[DATA SUPPLIED]:
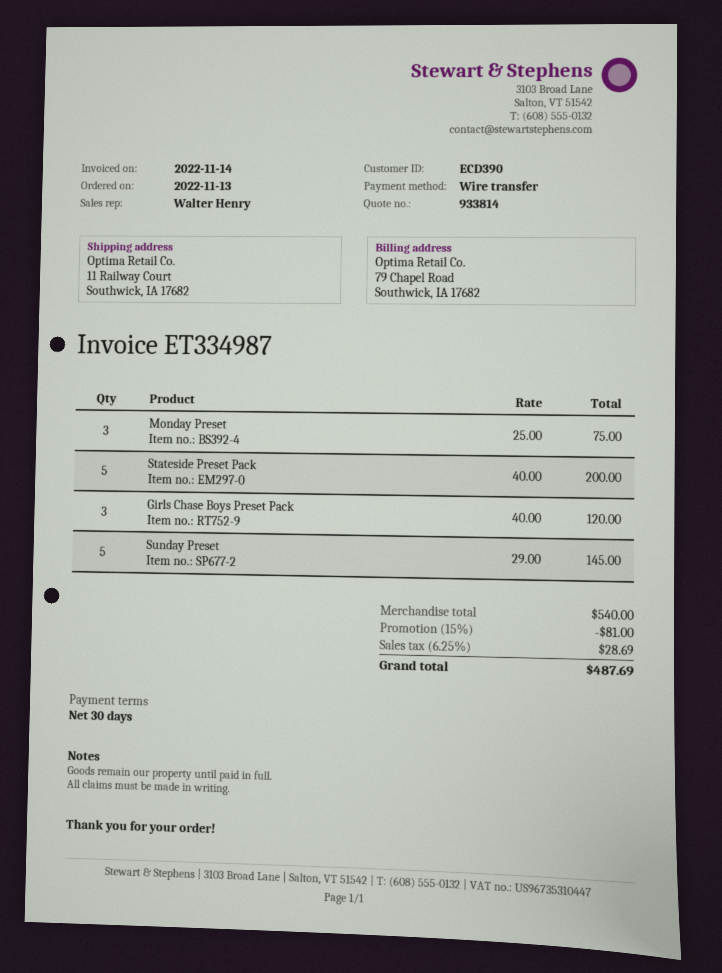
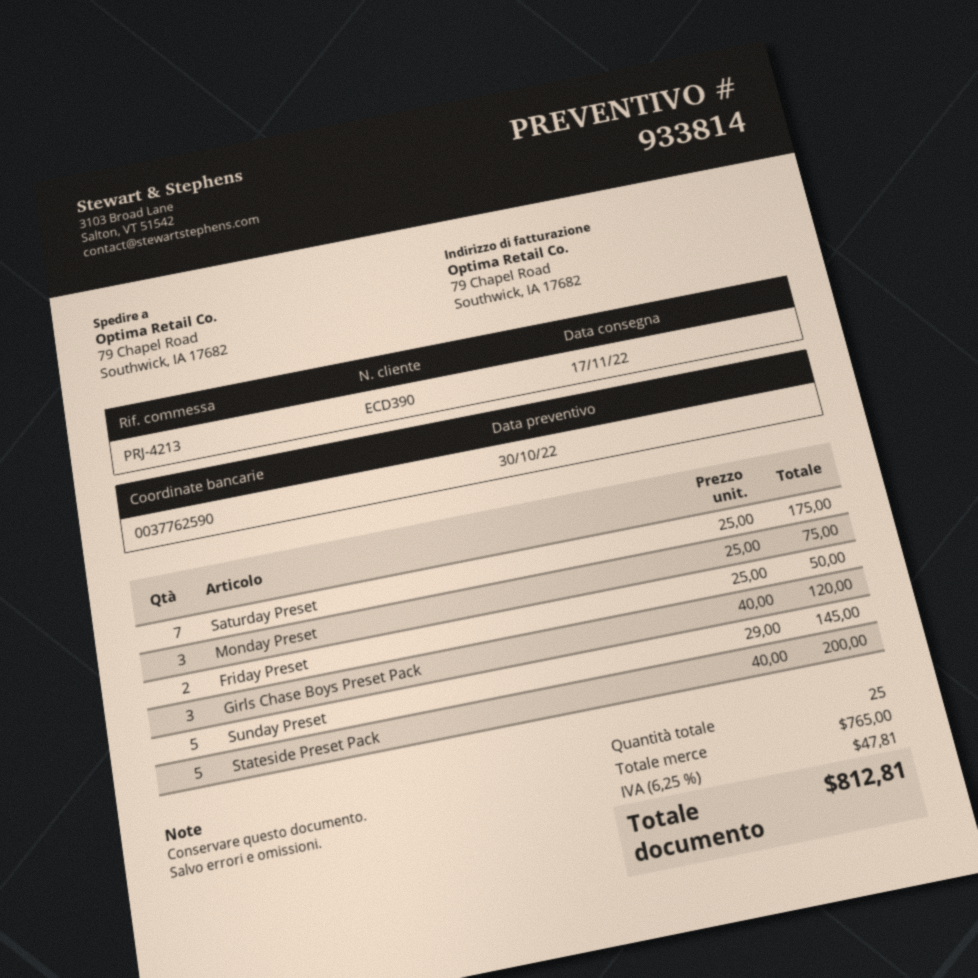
ship to: 11 Railway Court, Southwick, IA 17682 -> 79 Chapel Road, Southwick, IA 17682
Saturday Preset: none -> 7 x 25.00 = 175.00
Friday Preset: none -> 2 x 25.00 = 50.00
subtotal: 540.00 -> 765.00
discount: 15% = 81.00 -> none
tax: 6.25% = 28.69 -> 6.25% = 47.81
total: 487.69 -> 812.81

[DIRECTIONS]:
Having located the line containing "subtotal: 540.00 -> 765.00", set it down along with every line after it through the end of the data, reproducing each exactly.

[RESPONSE]:
subtotal: 540.00 -> 765.00
discount: 15% = 81.00 -> none
tax: 6.25% = 28.69 -> 6.25% = 47.81
total: 487.69 -> 812.81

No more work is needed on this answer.